Start of Block

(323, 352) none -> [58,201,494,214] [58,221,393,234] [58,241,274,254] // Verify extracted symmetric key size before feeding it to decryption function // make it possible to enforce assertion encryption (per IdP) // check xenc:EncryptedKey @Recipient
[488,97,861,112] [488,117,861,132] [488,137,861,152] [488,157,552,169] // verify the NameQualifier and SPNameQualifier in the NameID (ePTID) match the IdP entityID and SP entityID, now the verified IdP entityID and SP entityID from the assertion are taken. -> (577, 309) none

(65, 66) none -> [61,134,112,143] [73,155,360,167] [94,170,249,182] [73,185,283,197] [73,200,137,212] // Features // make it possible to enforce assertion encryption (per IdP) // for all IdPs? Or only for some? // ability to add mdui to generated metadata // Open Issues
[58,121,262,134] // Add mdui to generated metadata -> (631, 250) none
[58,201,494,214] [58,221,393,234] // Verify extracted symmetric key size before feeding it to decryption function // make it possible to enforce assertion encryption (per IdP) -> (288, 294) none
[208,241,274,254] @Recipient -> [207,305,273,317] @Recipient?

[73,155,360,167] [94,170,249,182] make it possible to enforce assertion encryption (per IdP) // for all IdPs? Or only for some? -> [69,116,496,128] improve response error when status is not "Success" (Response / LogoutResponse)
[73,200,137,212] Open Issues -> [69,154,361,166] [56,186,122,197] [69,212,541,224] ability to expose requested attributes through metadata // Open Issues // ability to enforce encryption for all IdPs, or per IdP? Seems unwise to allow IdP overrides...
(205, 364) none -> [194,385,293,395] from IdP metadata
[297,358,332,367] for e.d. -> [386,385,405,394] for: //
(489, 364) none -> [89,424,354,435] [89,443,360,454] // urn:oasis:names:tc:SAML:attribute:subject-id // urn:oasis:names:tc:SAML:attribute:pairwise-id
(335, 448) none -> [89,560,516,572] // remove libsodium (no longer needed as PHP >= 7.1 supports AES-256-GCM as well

End of Block

Task to carry out: Repeat the material above exactly, beginning with its first line and ending with the line that holds "(65, 66) none", and leave out everything else.

Reply to the task:
(323, 352) none -> [58,201,494,214] [58,221,393,234] [58,241,274,254] // Verify extracted symmetric key size before feeding it to decryption function // make it possible to enforce assertion encryption (per IdP) // check xenc:EncryptedKey @Recipient
[488,97,861,112] [488,117,861,132] [488,137,861,152] [488,157,552,169] // verify the NameQualifier and SPNameQualifier in the NameID (ePTID) match the IdP entityID and SP entityID, now the verified IdP entityID and SP entityID from the assertion are taken. -> (577, 309) none

(65, 66) none -> [61,134,112,143] [73,155,360,167] [94,170,249,182] [73,185,283,197] [73,200,137,212] // Features // make it possible to enforce assertion encryption (per IdP) // for all IdPs? Or only for some? // ability to add mdui to generated metadata // Open Issues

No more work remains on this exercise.